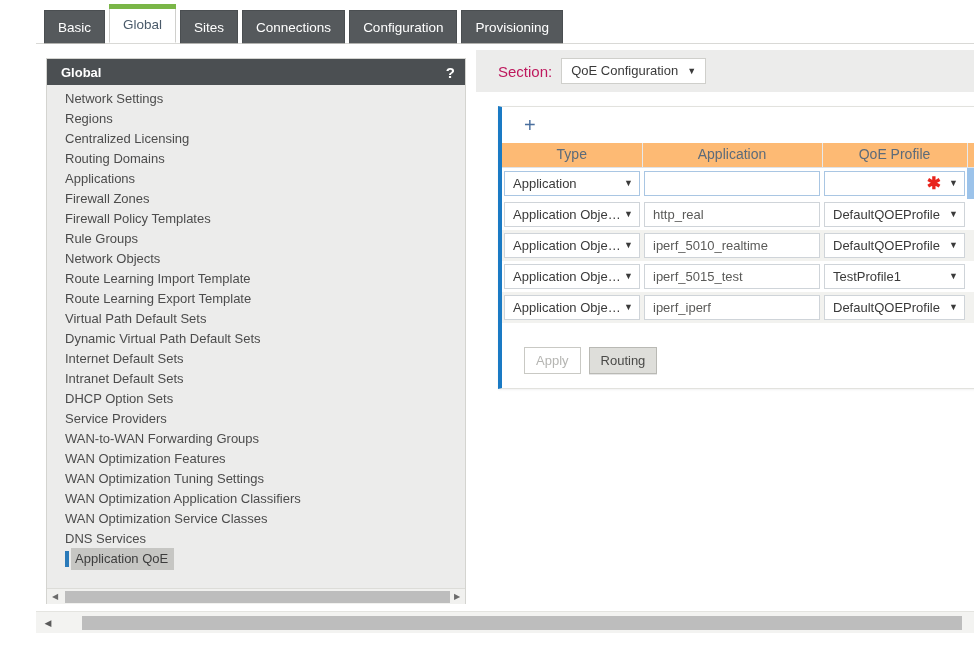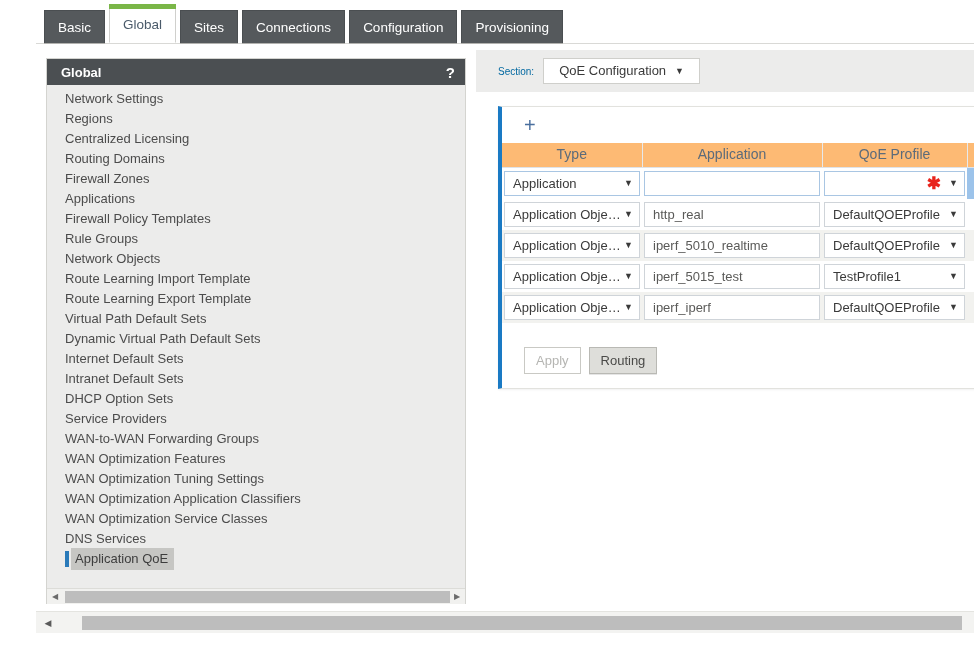--- a/index.html
+++ b/index.html
@@ -194,8 +194,8 @@
     gap: 9px;
   }
   .section-label {
-    font-size: 10px;
-    color: #0369a1;
+    font-size: 15px;
+    color: #be185d;
   }
   .section-select {
     background: #ffffff;

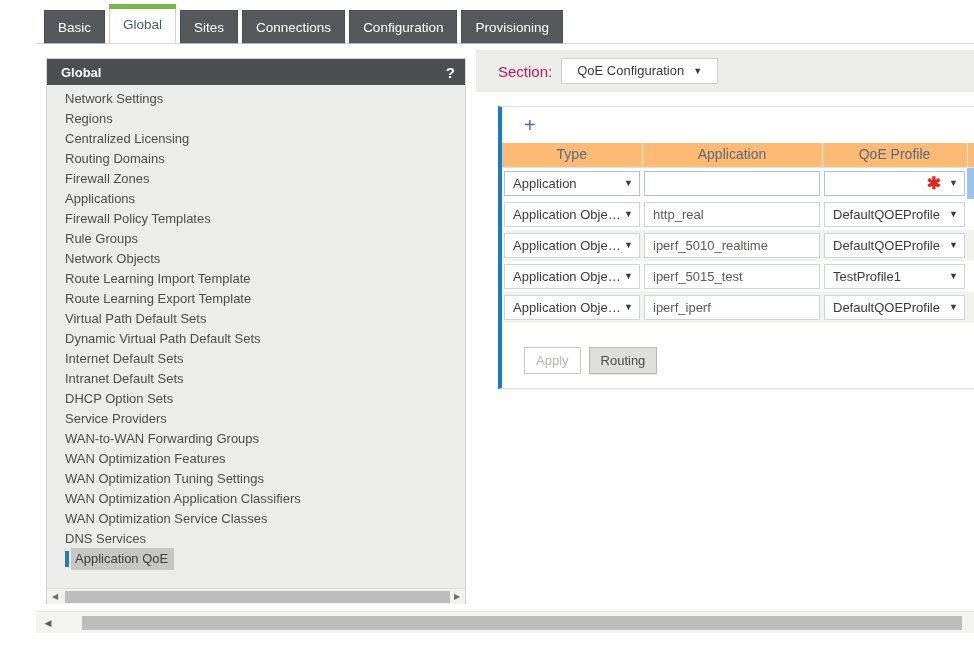--- a/index.html
+++ b/index.html
@@ -202,7 +202,7 @@
     border: 1px solid #cfcfcb;
     height: 26px;
     line-height: 24px;
-    padding: 0 15px;
+    padding: 0 9px;
     font-size: 13px;
     color: #3a3a3a;
     display: flex;

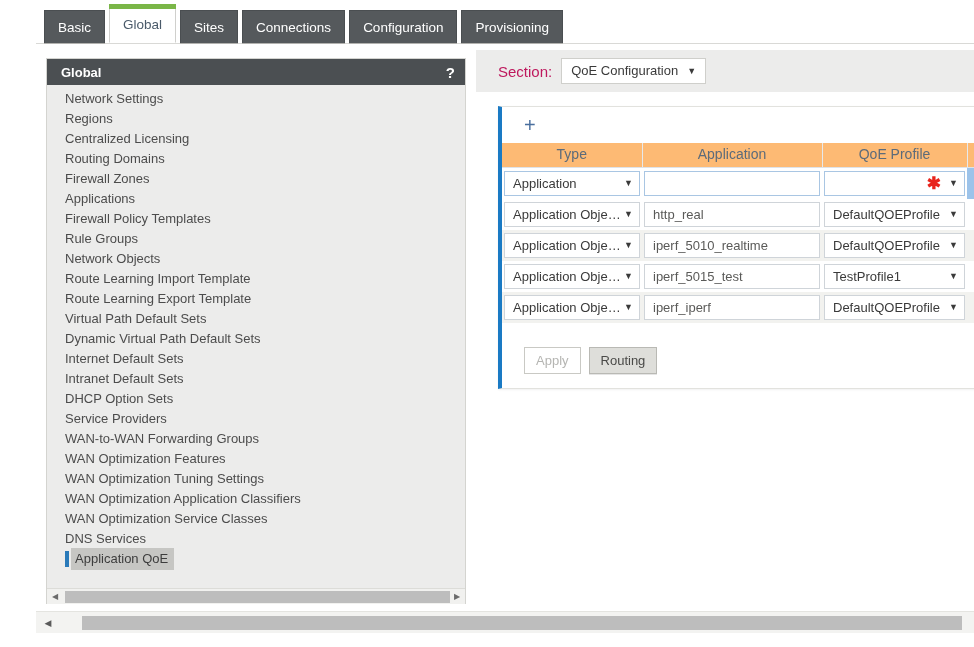--- a/index.html
+++ b/index.html
@@ -430,8 +430,8 @@
           <li><span>Regions</span></li>
           <li><span>Centralized Licensing</span></li>
           <li><span>Routing Domains</span></li>
+          <li><span>Applications</span></li>
           <li><span>Firewall Zones</span></li>
-          <li><span>Applications</span></li>
           <li><span>Firewall Policy Templates</span></li>
           <li><span>Rule Groups</span></li>
           <li><span>Network Objects</span></li>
——————
▶ _Task requirements_
Across the entries, tally every line that contains the word "span" and report the sum by itself.

▶ _Task output_
9